Cheycino... does look like it's out of stock. I assume you called Thule in CT? Unfortunately I've found Thule's customer service, which used to be excellent, to be severely lacking in the last two years.

Looks like it is for pulling a child behind a bike. How did you get it without all the parts? Is there another brand, where you could cut your loses and just buy another brand?

Sucks I know it looks like it was expensive.


----------



## marcski

Did you try Ebay?


----------



## Campgottagopee

I would say go to your local hardware store or even parts store. It looks like you could find something else that would work as an adapter.


----------



## Face4Me

Campgottagopee said:


> I would say go to your local hardware store or even parts store. It looks like you could find something else that would work as an adapter.

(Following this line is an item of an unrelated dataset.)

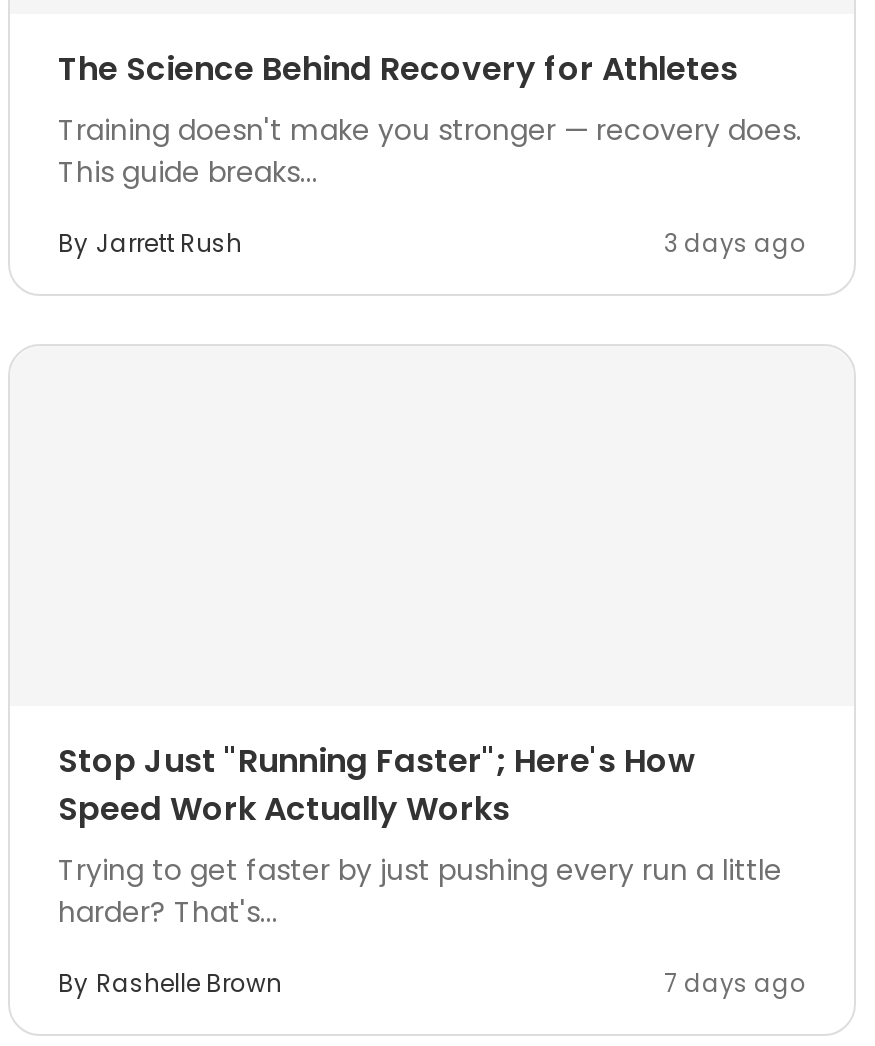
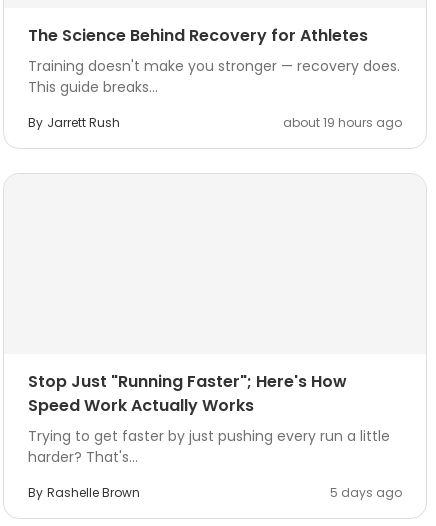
- 3 days ago
+ about 19 hours ago

- 7 days ago
+ 5 days ago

I was thinking the same thing ... you may be able to use something that could be adapted for this purpose. You could also check with a local bike shop, or even lawn mower repair shop ... they may be able to machine something for you.


----------



## marcski

Not sure this is what you're looking for...:









Thule CX1 Chariot Jogging Tire Kit 20100151 | eBay


Find many great new & used options and get the best deals for Thule CX1 Chariot Jogging Tire Kit 20100151 at the best online prices at eBay! Free shipping for many products!



www.ebay.com





Or, 









Thule Chariot Trailer Strolling Kit New Boxed fits CX Cougar Cheetah Corsaire 872299037704 | eBay


Find many great new & used options and get the best deals for Thule Chariot Trailer Strolling Kit New Boxed fits CX Cougar Cheetah Corsaire at the best online prices at eBay! Free shipping for many products!



www.ebay.com


----------



## Cheycino

marcski said:


> Did you try Ebay?


I did I literally cannot find it anywhere! My best bet is trying to find someone who has an old one or knows someone who has an old one. Either the axel adapter OR a CX ski attachment


----------



## Cheycino

marcski said:


> Not sure this is what you're looking for...:
> 
> 
> 
> 
> 
> 
> 
> 
> 
> Thule CX1 Chariot Jogging Tire Kit 20100151 | eBay
> 
> 
> Find many great new & used options and get the best deals for Thule CX1 Chariot Jogging Tire Kit 20100151 at the best online prices at eBay! Free shipping for many products!
> 
> 
> 
> www.ebay.com
> 
> 
> 
> 
> 
> Or,
> 
> 
> 
> 
> 
> 
> 
> 
> 
> Thule Chariot Trailer Strolling Kit New Boxed fits CX Cougar Cheetah Corsaire 872299037704 | eBay
> 
> 
> Find many great new & used options and get the best deals for Thule Chariot Trailer Strolling Kit New Boxed fits CX Cougar Cheetah Corsaire at the best online prices at eBay! Free shipping for many products!
> 
> 
> 
> www.ebay.com


You're so kind, unfortunately, no. I am looking for the above image of the axel adapter, it looks like two bolts. Either that or another CX ski attachment


----------



## Cheycino

Face4Me said:


> I was thinking the same thing ... you may be able to use something that could be adapted for this purpose. You could also check with a local bike shop, or even lawn mower repair shop ... they may be able to machine something for you.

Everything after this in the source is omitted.